Scientific classification
- Kingdom: Animalia
- Phylum: Chordata
- Class: Aves
- Order: Caprimulgiformes
- Family: Caprimulgidae
- Genus: Gactornis Han, Robbins & Braun, M, 2010
- Species: G. enarratus
- Binomial name: Gactornis enarratus (Gray, GR, 1871)
- Synonyms: Caprimulgus enarratus

= Collared nightjar =

- Genus: Gactornis
- Species: enarratus
- Authority: (Gray, GR, 1871)
- Conservation status: NT
- Synonyms: Caprimulgus enarratus
- Parent authority: Han, Robbins & Braun, M, 2010

Species of bird

The collared nightjar (Gactornis enarratus) is a species of nightjar in the family Caprimulgidae. It is endemic to Madagascar.

Its natural habitats are subtropical or tropical moist lowland forest.

==Taxonomy==
The collared nightjar was formally described in 1871 by the English zoologist George Gray with the binomial name Caprimulgus enarratus based on a specimen collected in Madagascar. The specific epithet is Latin meaning "explained in detail".
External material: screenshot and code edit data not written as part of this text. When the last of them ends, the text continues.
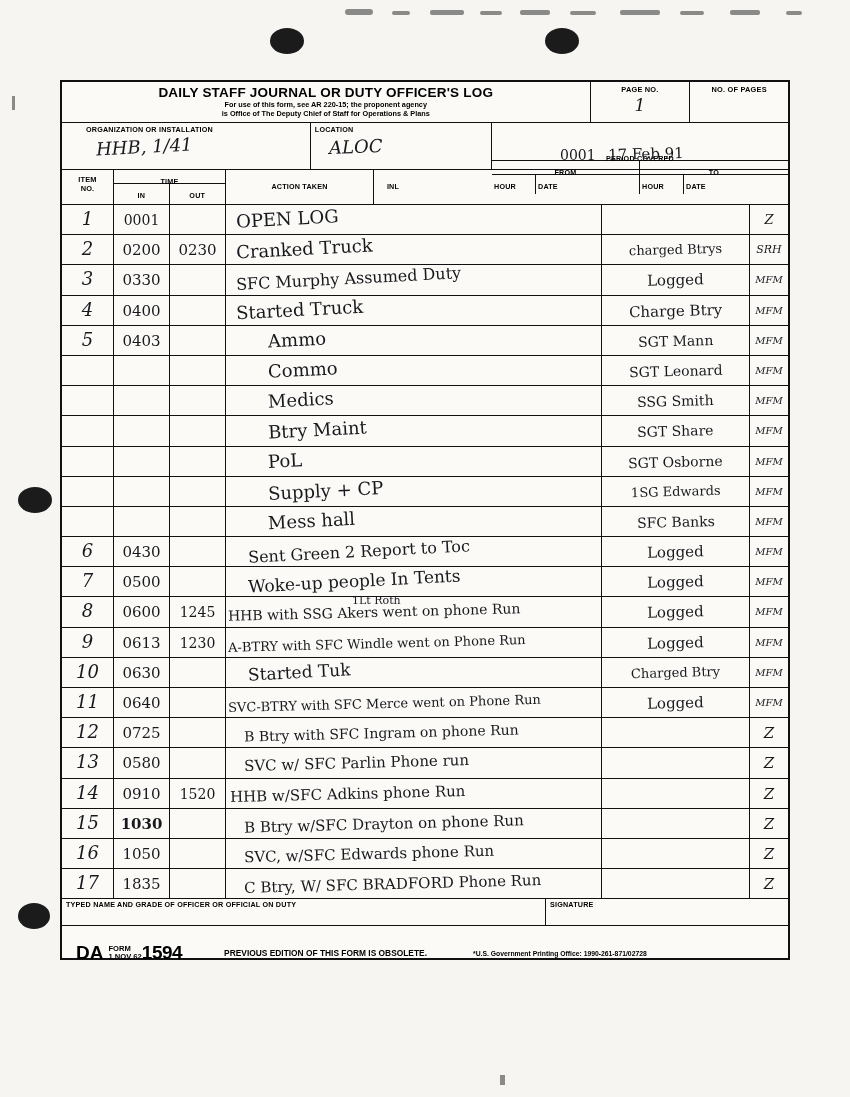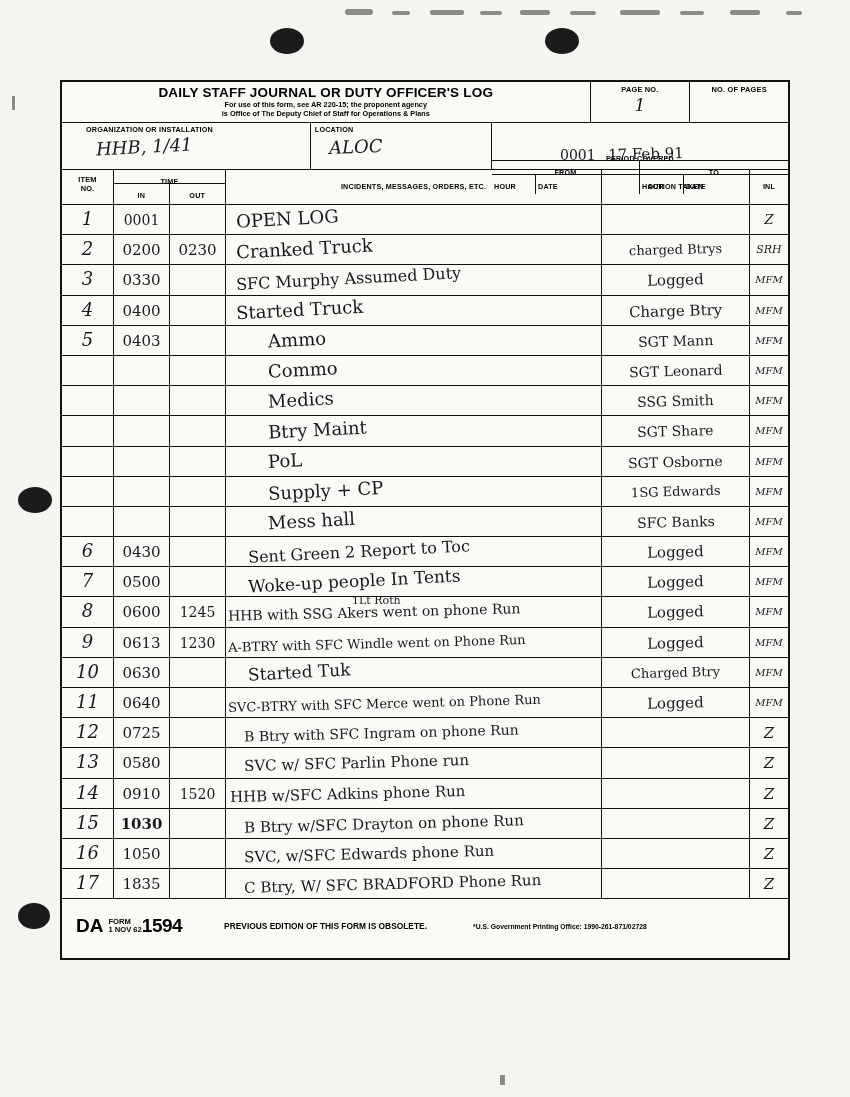--- a/index.html
+++ b/index.html
@@ -207,9 +207,6 @@
         <div><span class="lblc" style="line-height:20px;">OUT</span></div>
       </div>
     </div>
-    <div class="c-inc">
-      <span class="lblc" style="line-height:34px;">INCIDENTS, MESSAGES, ORDERS, ETC.</span>
-    </div>
     <div class="c-act">
       <span class="lblc" style="line-height:34px;">ACTION TAKEN</span>
     </div>

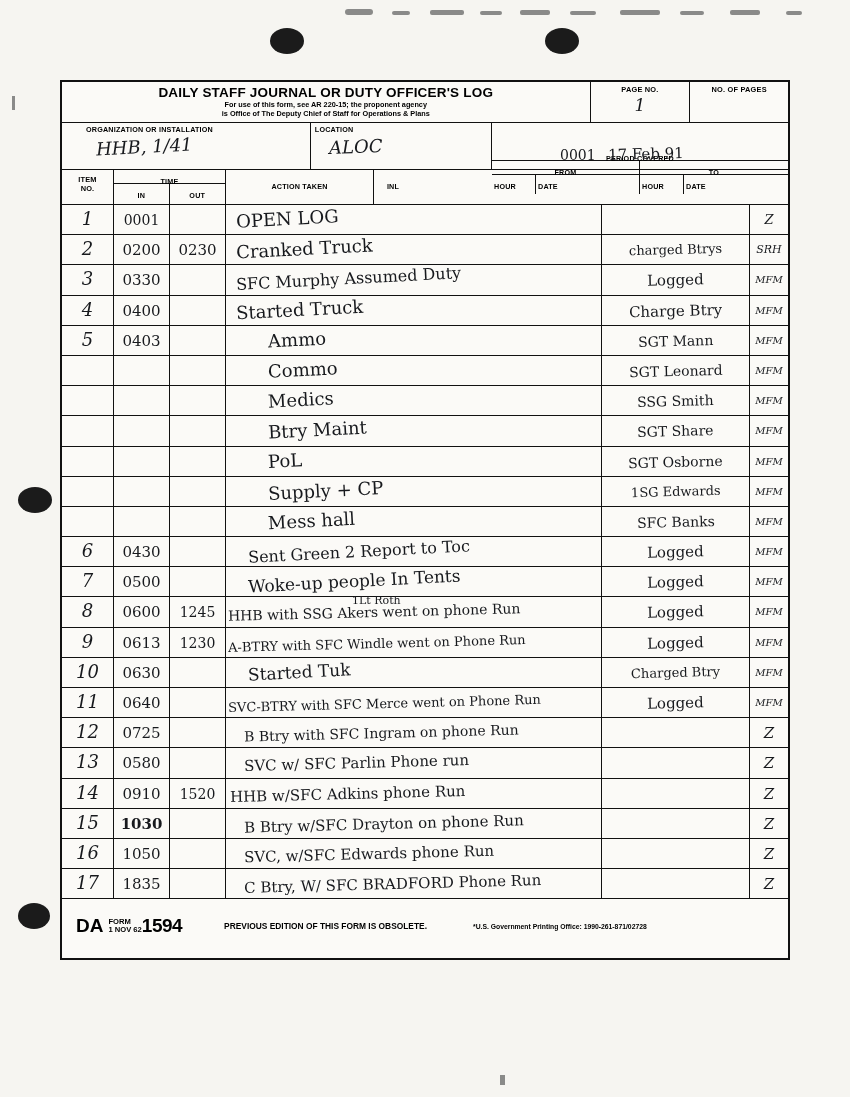--- a/index.html
+++ b/index.html
@@ -428,6 +428,16 @@
     </div>
   </div>
 
+  <div class="sigrow">
+    <div class="sig-a">
+      <div class="lbl" style="padding-top:1px;">TYPED NAME AND GRADE OF OFFICER OR OFFICIAL ON DUTY</div>
+      <div class="hw sz13" style="padding-left:10px;"></div>
+    </div>
+    <div class="sig-b">
+      <div class="lbl" style="padding-top:1px;">SIGNATURE</div>
+      <div class="hw sz13" style="padding-left:10px;"></div>
+    </div>
+  </div>
 
   <div class="footrow">
     <span class="da">DA</span>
A molecular phylogenetic study by Kin-Lan Han and collaborators published in 2010 found that the collared nightjar was not closely related to any other species of nightjar. The authors therefore introduced a new genus Gactornis to accommodate the species. The genus name combines the four single letter abbreviations for the DNA nucleotides (G, A, C, T for guanine, adenine, cytosine, thymine) and the Ancient Greek word ornis meaning "bird". The species is monotypic: no subspecies are recognised.

== Apparence ==
Collared nightjars are 24cm long, with females weighing around 57 g and males around 48 g. Otherwise sexes are similar.

== Behaviour ==

=== Feeding ===
Forages for insects by hawking both above and below forest canopy. Has also been observed flycatching from an exposed perch at a height of 20 m, situated at the edge of a forest clearing, flying off in short spurts covering around 10 m. One of these flycatching bouts lasted 15 minutes.

=== Breeding ===
Breeds between late September and early December, generally at the edge of a forest clearing or track. They don't build nests in the typical sense, as eggs are laid either on the ground leaf, on epiphytic ferns (up 1.7 m off the ground), or in the crowns of freestanding ferns (up to 1.5 m off the ground). Eggs are white, often with a pinkish-brown tinge, and young are downy. Information about incubation period or fledglings is currently unknown.

=== Vocal behaviour ===
Adult alarm calls near the nest consist of liquid, repetitive notes of "kow" or "keeow". Adults also make gutteral hissings while doing threatening or defensive displays. Chicks produce soft 'chic' sounds.

== Conservation status ==
Near threatened. Generally considered rare, though possibly also under recorded due to their secretive nature.Their threats include hunting and habitat destruction (generally deforestation).